A letter just published in the prestigious international journal Nature questions the raft of ‘emergency measures’ introduced by the Jerry Brown California state governor during the state’s worst ever drought. The letter, written by ecologist Dr. Alexander Lees, a former University of California Irvine (UCI) student, now working at the Goeldi Museum in Brazil and Dr. Peter Bowler of UCI, highlights the limited scope of the governor’s water conservation plans in relation to its stated drought-tolerant landscaping goals. The authors call into question the figure of ‘50 million square feet of ornamental turf’ which, although it may sound substantial, is just 1.8 square miles of grass earmarked for ‘replacement’. A 2005 study in the journal Environmental Management estimated that there are over 4000 square miles of turf grass in California, so the state goverment’s current targets are very limited in their scope.
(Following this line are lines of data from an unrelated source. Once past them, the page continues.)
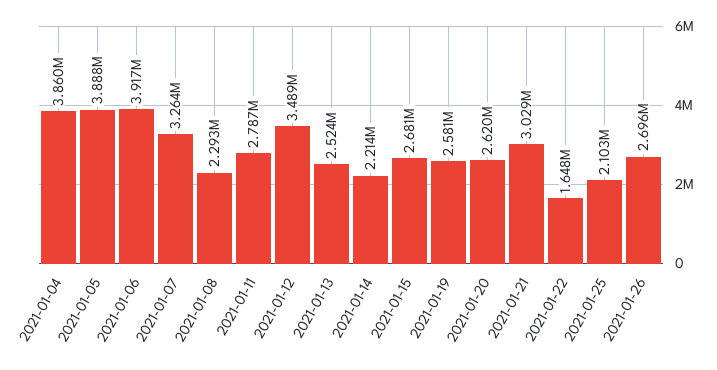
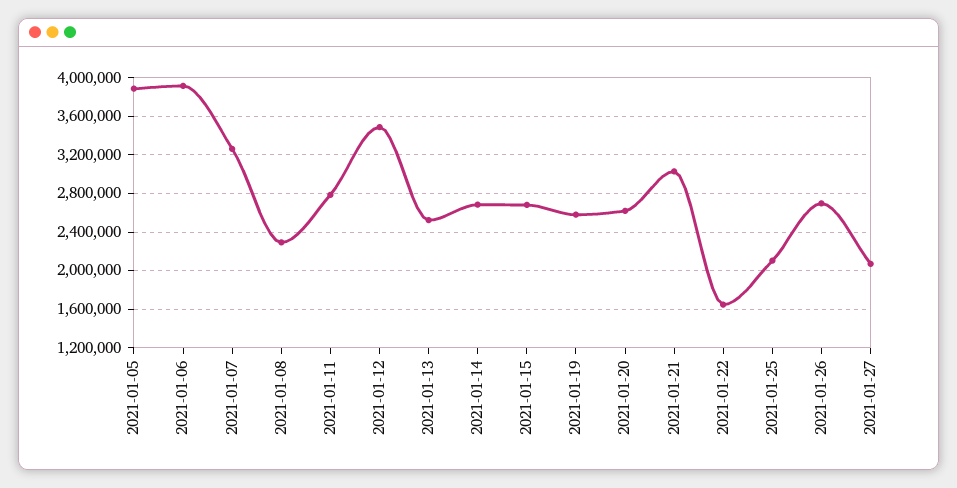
2021-01-04: 3860000 -> none
2021-01-14: 2214000 -> 2700000
2021-01-27: none -> 2100000

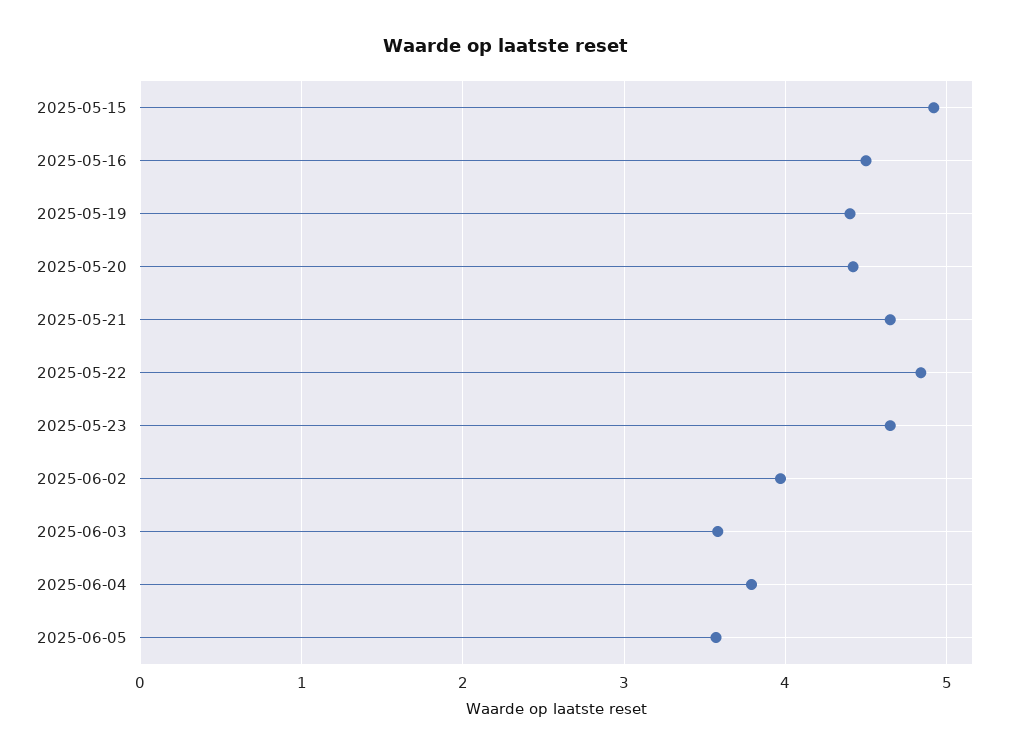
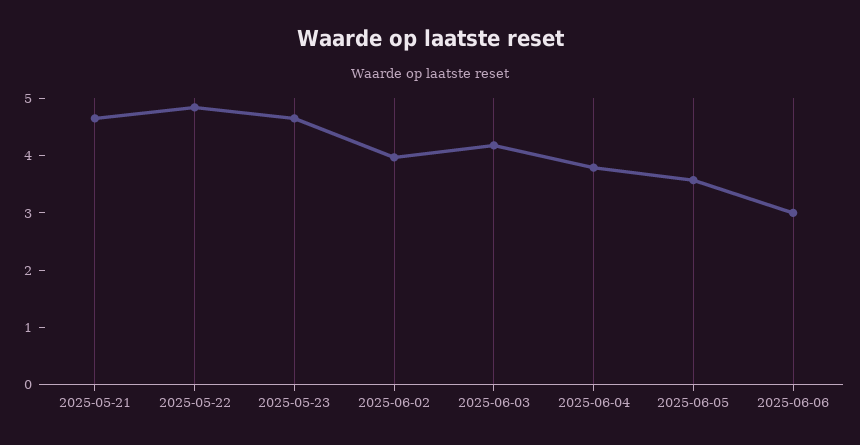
2025-05-15: 4.9 -> none
2025-05-16: 4.5 -> none
2025-05-19: 4.4 -> none
2025-05-20: 4.4 -> none
2025-06-03: 3.6 -> 4.2
2025-06-06: none -> 3

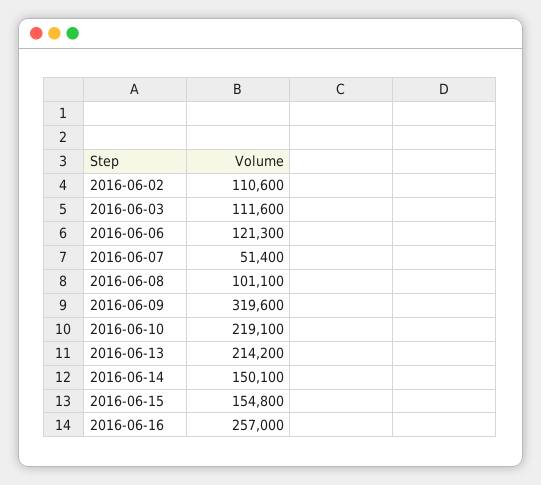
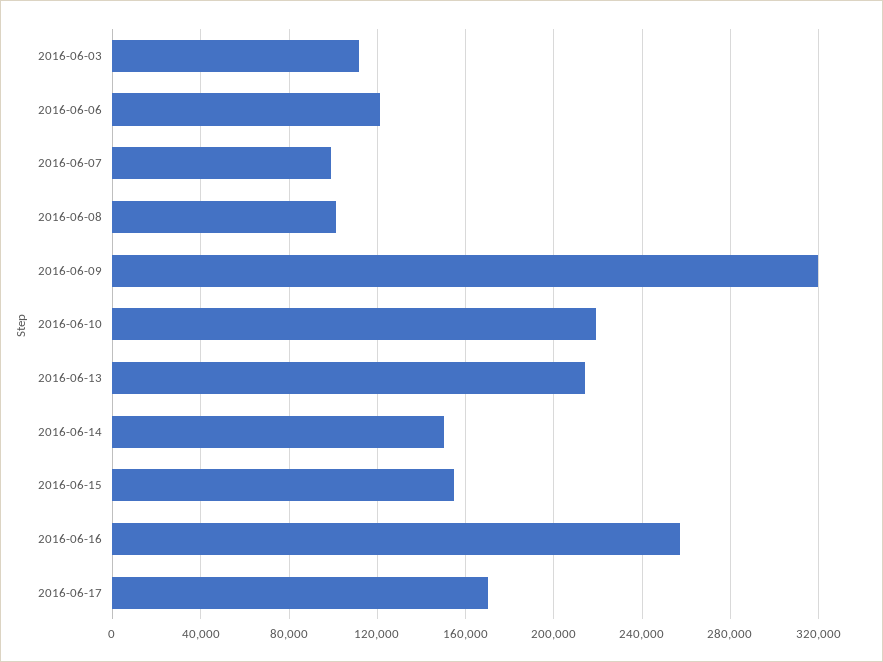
2016-06-02: 110600 -> none
2016-06-07: 51400 -> 100000
2016-06-17: none -> 170000

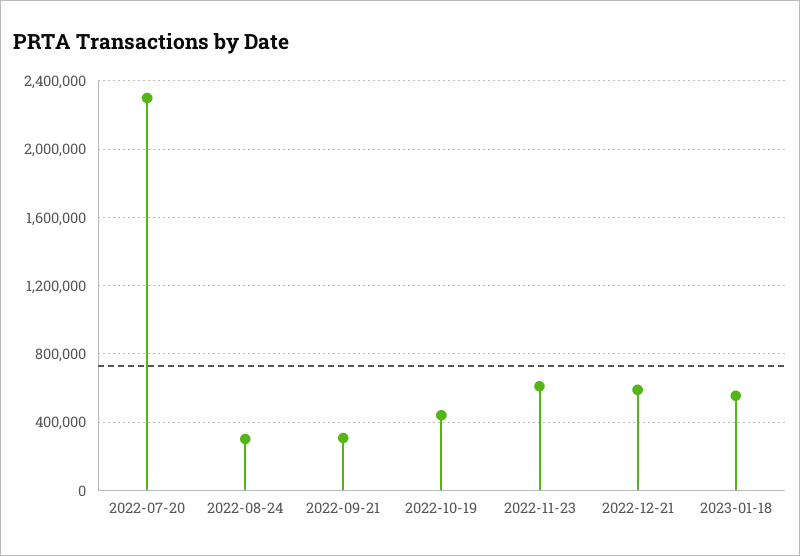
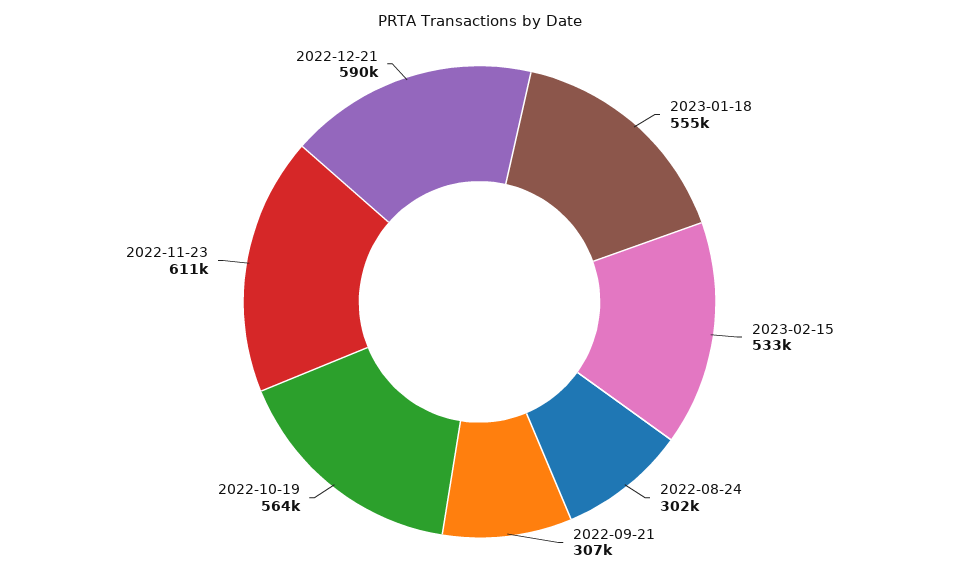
2022-07-20: 2300000 -> none
2022-10-19: 450000 -> 564000
2023-02-15: none -> 533000

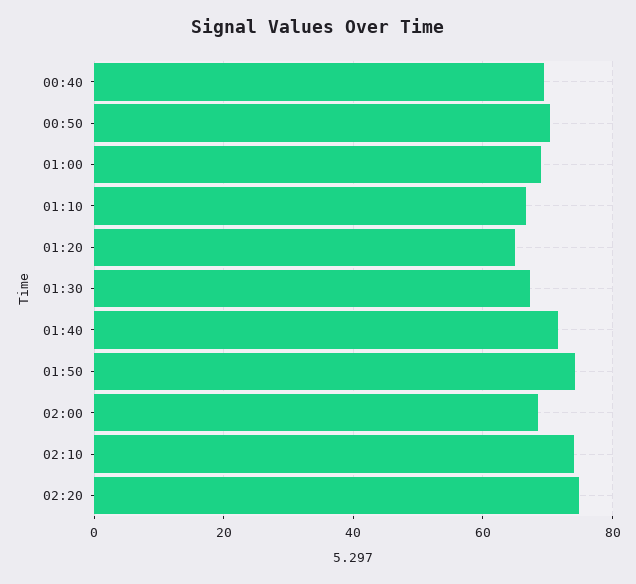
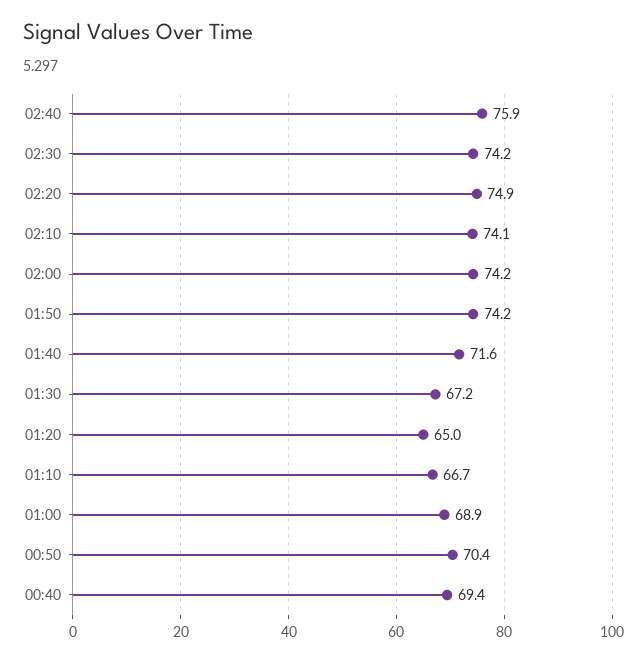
02:00: 68 -> 74.2
02:40: none -> 75.9
02:30: none -> 74.2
The authors of the current study go on to argue that an expanded urban re-landscaping plan aimed to reduce water consumption could have substantial biodiversity co-benefits.
According to Dr. Lees, a Brit who works on conservation issues across the world, but most recently focused on the Amazon “California is not facing these challenges alone, many other urban areas are now facing similar water shortages, such as in the conurbations of South-east Brazil and in Australia. California has a chance now to lead the way in saving water and securing local a future for biodiversity and local ecosystem services”. Dr. Bowler, a senior lecturer in Ecology and Evolutionary Biology and Faculty Director of the UC Natural Reserve System’s San Joaquin Marsh Reserve, affirmed that “Areas of lawns due for replacement should ideally be planted with native perennial plant species, as diverse as an assemblage as possible to maximize local biodiversity.”
Lees and Bowler stress that restoration should be as strategic as possible, removing turf grass that is unused for recreational ends and making the best of opportunities to connect isolated patches of threatened habitats such as coastal sage scrub. Dr. Lees further emphasized that “Creating more wildlife-friendly urban green-spaces and corridors will both help to save threatened species like the California Gnatcatcher from local extinction and help local people re-connect with wildlife at a time that people are increasingly suffering from ‘nature deficit disorder.”